**Directions for this task:** Report every line of the records below that includes the string "Signed".

**Data provided:**
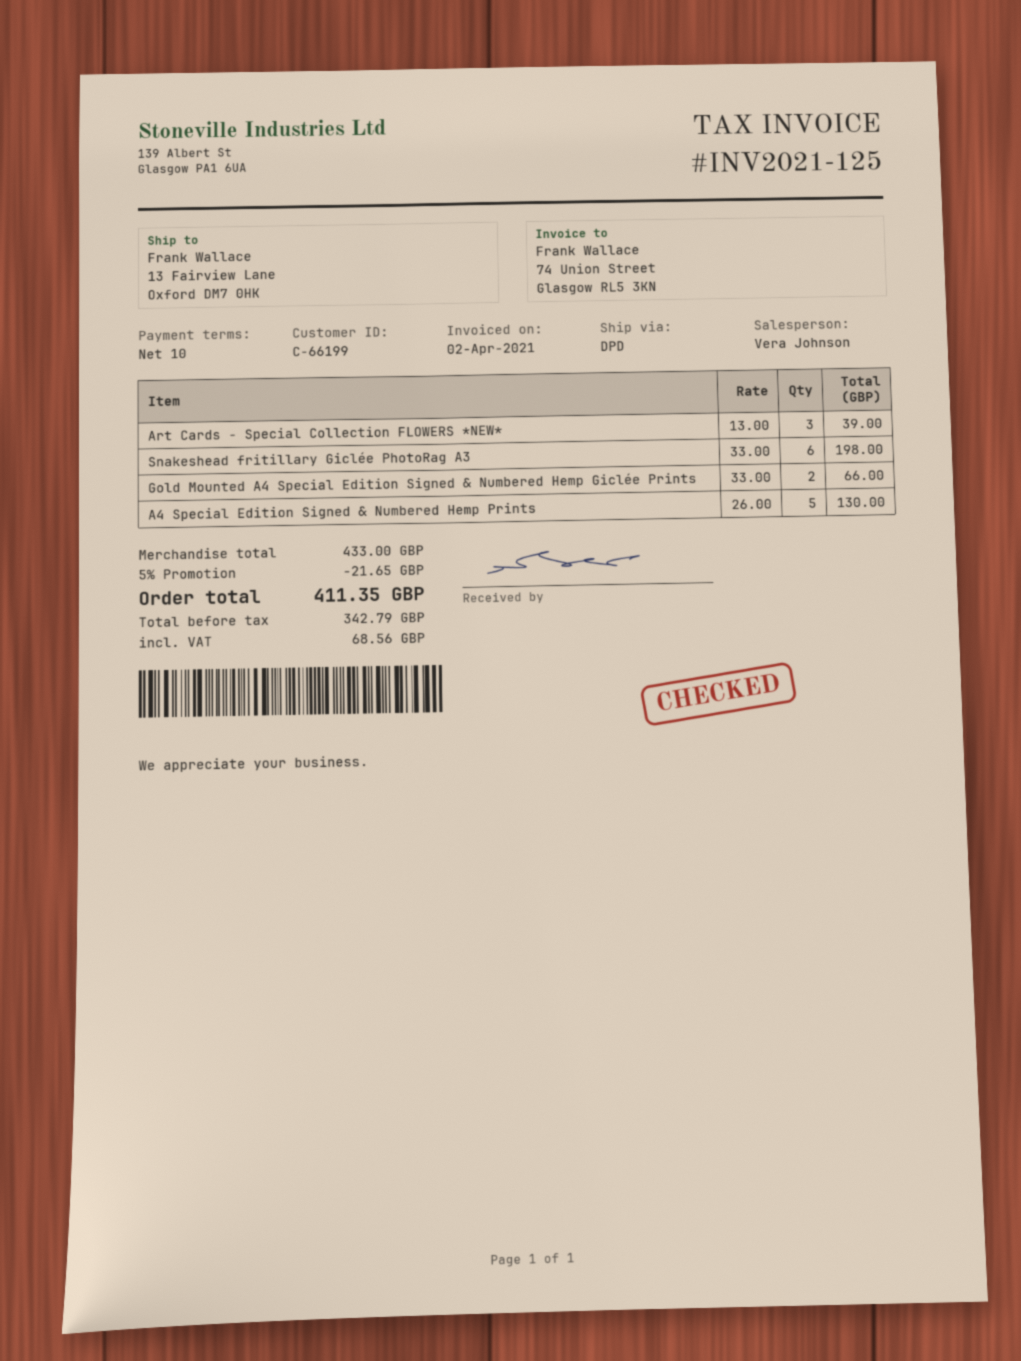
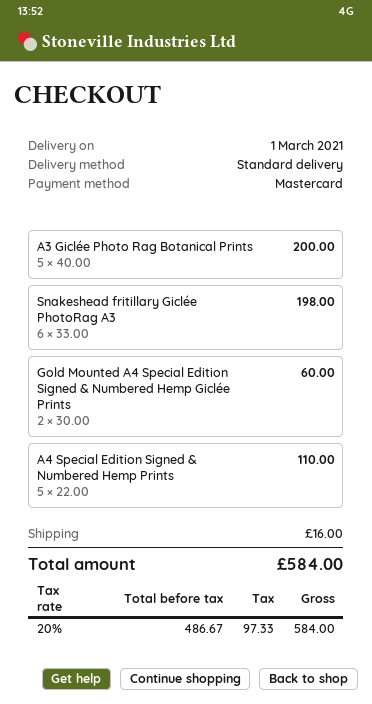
shipping method: DPD -> standard
Art Cards - Special Collection FLOWERS *NEW*: 3 x 13.00 = 39.00 -> none
Gold Mounted A4 Special Edition Signed & Numbered Hemp Giclée Prints: 2 x 33.00 = 66.00 -> 2 x 30.00 = 60.00
A4 Special Edition Signed & Numbered Hemp Prints: 5 x 26.00 = 130.00 -> 5 x 22.00 = 110.00
A3 Giclée Photo Rag Botanical Prints: none -> 5 x 40.00 = 200.00
discount: 5% = 21.65 -> none
shipping: none -> 16.00
net: 342.79 -> 486.67
tax: 68.56 -> 97.33
total: 411.35 -> 584.00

**Solution to this problem:**
Gold Mounted A4 Special Edition Signed & Numbered Hemp Giclée Prints: 2 x 33.00 = 66.00 -> 2 x 30.00 = 60.00
A4 Special Edition Signed & Numbered Hemp Prints: 5 x 26.00 = 130.00 -> 5 x 22.00 = 110.00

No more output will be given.